Vida Mundial Ilustrada (1941-1946), com subtítulo Semanário Gráfico de Atualidades, teve apenas três editoriais assinados pelo diretor, a mostrar que a orientação da publicação não necessitava do permanente discurso direto do seu responsável. Do primeiro editorial, o diretor escreveu sobre a necessidade da revista, a significar progresso e cultura conquanto em momento de grande dramatismo e violência mundial. No editorial, José Cândido Godinho propunha que, pela ilustração, esclareça e informe e oriente o público - com esse poder de verdade que mais do que a palavra falada ou escrita, a imagem traduz - sobre os rumos que o mundo está seguindo.
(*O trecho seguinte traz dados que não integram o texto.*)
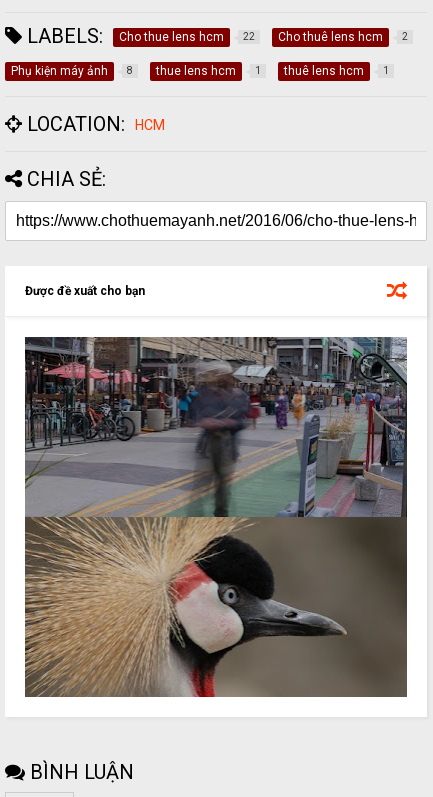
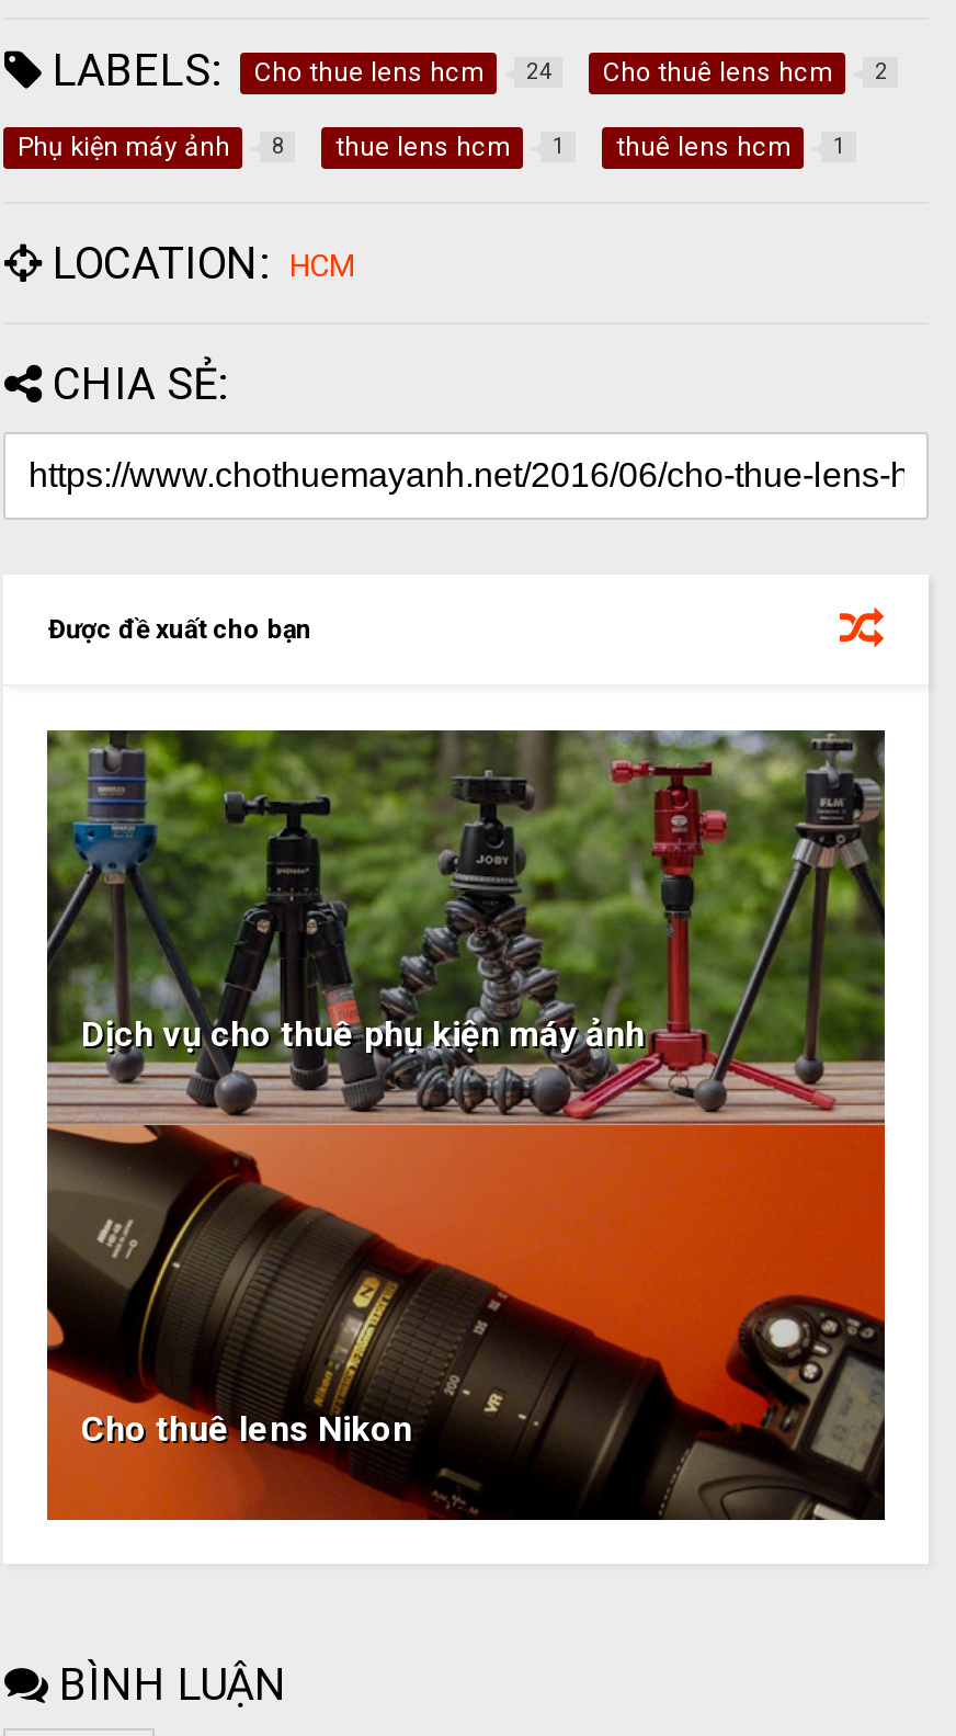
[22,24,255,48] LABELS: Cho thue lens hcm 22 -> [41,43,552,96] LABELS: Cho thue lens hcm 24
none -> [81,1012,644,1054] Dịch vụ cho thuê phụ kiện máy ảnh
none -> [81,1407,412,1449] Cho thuê lens Nikon
[24,337,408,698] [image] -> [45,730,887,1522] [image]

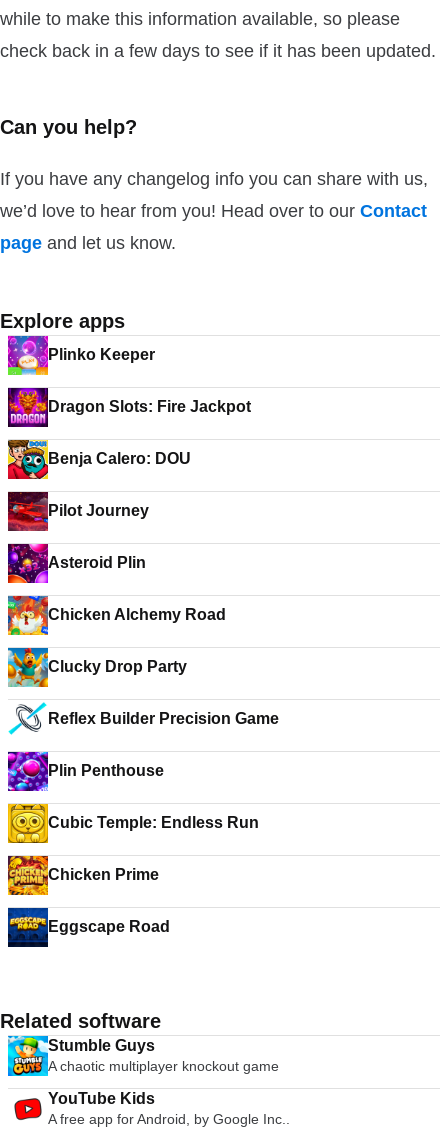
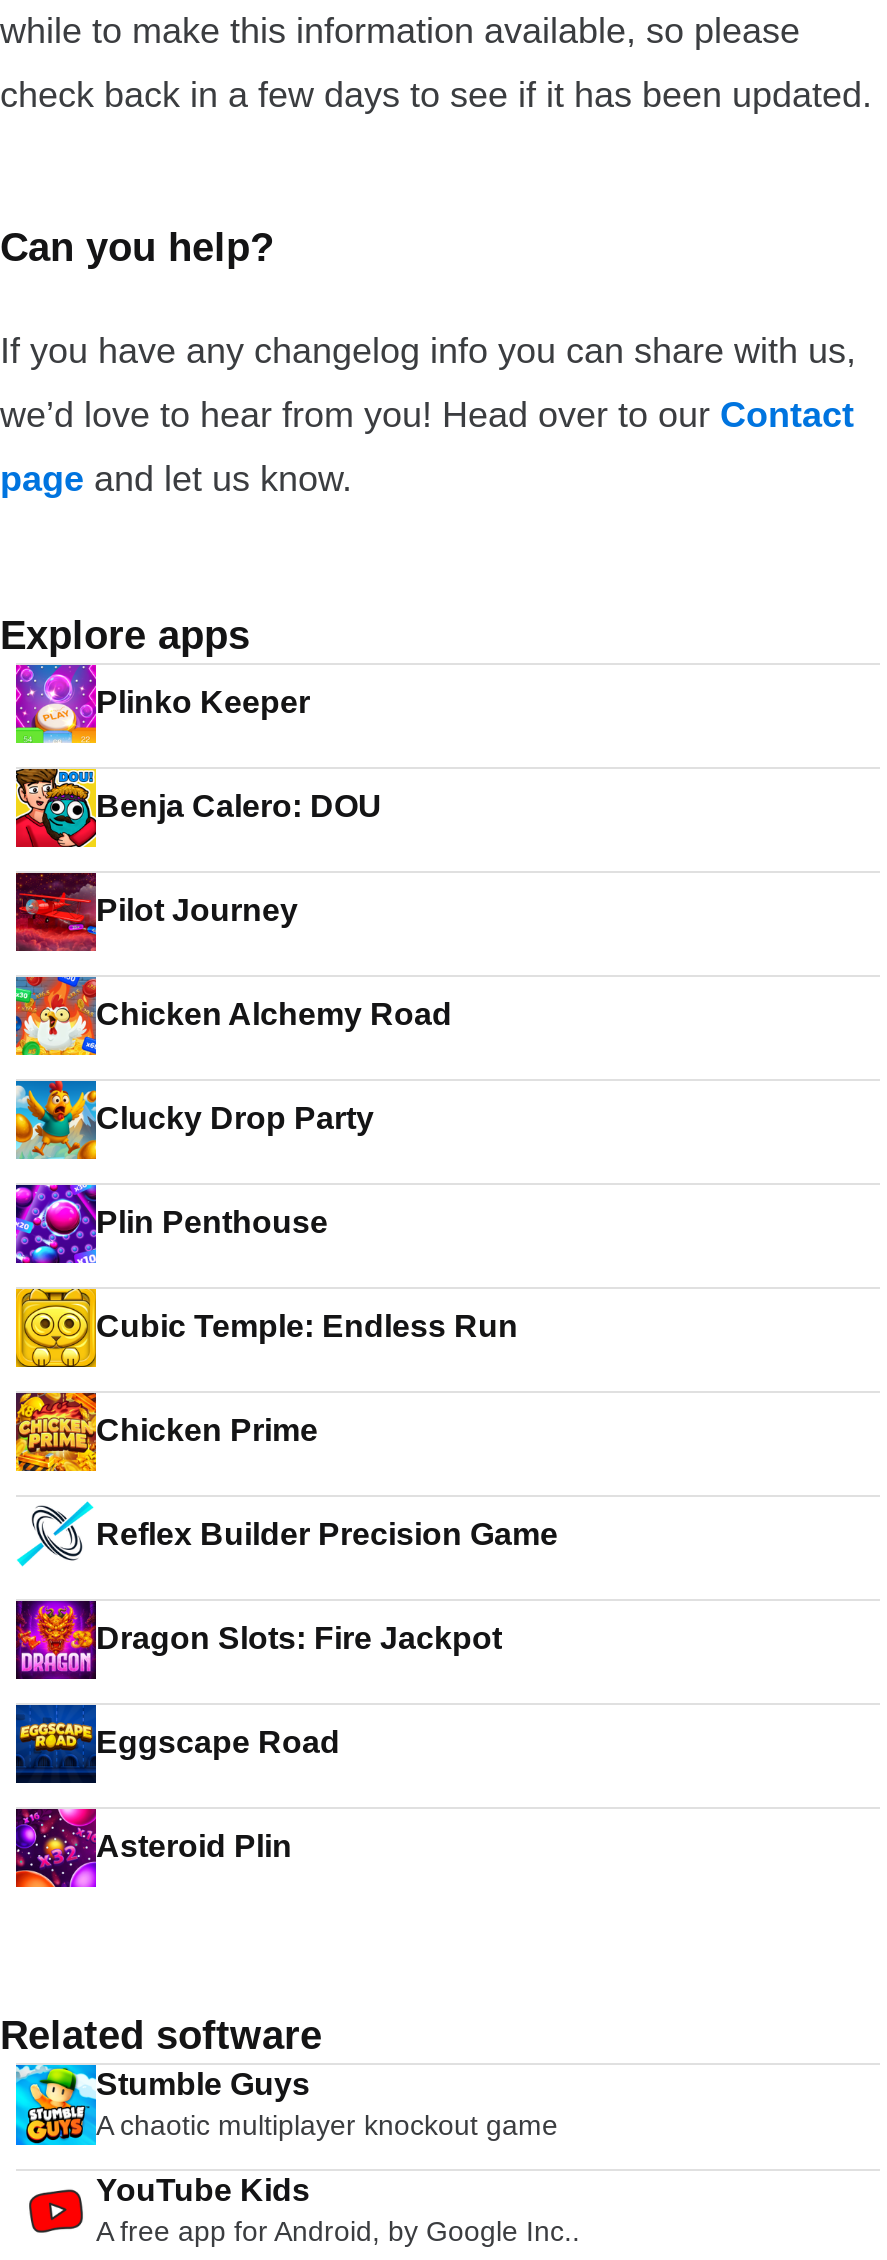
moved [7,387,251,428] -> [14,1599,502,1681]: [image] | Dragon Slots: Fire Jackpot
moved [7,439,191,519] -> [14,767,382,927]: [image] | Benja Calero: DOU | Pilot Journey
moved [7,543,146,584] -> [14,1807,292,1889]: [image] | Asteroid Plin
moved [6,594,227,675] -> [12,973,454,1135]: [image] | Chicken Alchemy Road | Clucky Drop Party
moved [8,700,279,739] -> [16,1497,558,1575]: [image] | Reflex Builder Precision Game
moved [6,750,259,883] -> [12,1181,518,1447]: [image] | Plin Penthouse | Cubic Temple: Endless Run | Chicken Prime
moved [7,907,170,948] -> [14,1703,340,1785]: [image] | Eggscape Road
Um jornal, além disso, que constitua um documento de literatura e do jornalismo.

Assim, literatura, cultura, comentário político internacional, fotografia e desenho estariam juntos desde o número de lançamento. A primeira página literária foi assinada por Ramada Curto, mas o responsável inicial da página seria Álvaro Salema, passando para Luís Forjaz Trigueiros no verão de 1943 e regressando a Salema em novembro de 1945. Francisco Veloso assinou sempre a análise política internacional. Uma secção prolongada no tempo foi “Calçada da Glória”, de Luís de Oliveira Guimarães, com histórias sobre personalidades importantes do país, acompanhadas com desenhos. “História da II Guerra Mundial”, de Carlos Ferrão, iniciada em novembro de 1941, com análise dos seus principais intervenientes e locais dos maiores combates, a parecer um folhetim com muitos episódios, foi outra secção duradoura. Fernando Fragoso editou a página de cinema, a partir de 1943. Por vezes, imprimiu-se uma secção de “Atualidades Gráficas”, com fotografias de acontecimentos nacionais.

Muito atenta ao discurso jornalístico, Cristina Ponte (2004) escreveu sobre folhetim e jornalismo de interesse humano, que adoto aqui ao avaliar os textos de Luís de Oliveira Guimarães e, em menor grau, Carlos Ferrão. Depois de situar o começo do folhetim na imprensa e a polémica que esse formato narrativo pode adquirir num jornal, ela apontaria a técnica do episódio (do folhetim), a jogar “com múltiplas peripécias, rudes, inesperadas e comoventes, tudo devidamente seriado para que se mantenham a curiosidade e a expectativa” (Ponte, 2004, pp. 46-47). O folhetim surgia assim como compromisso entre literatura e jornalismo, dada a sucessão de episódios cativar o leitor. A revista semanal adaptar-se-ia bem à ideia de folhetim.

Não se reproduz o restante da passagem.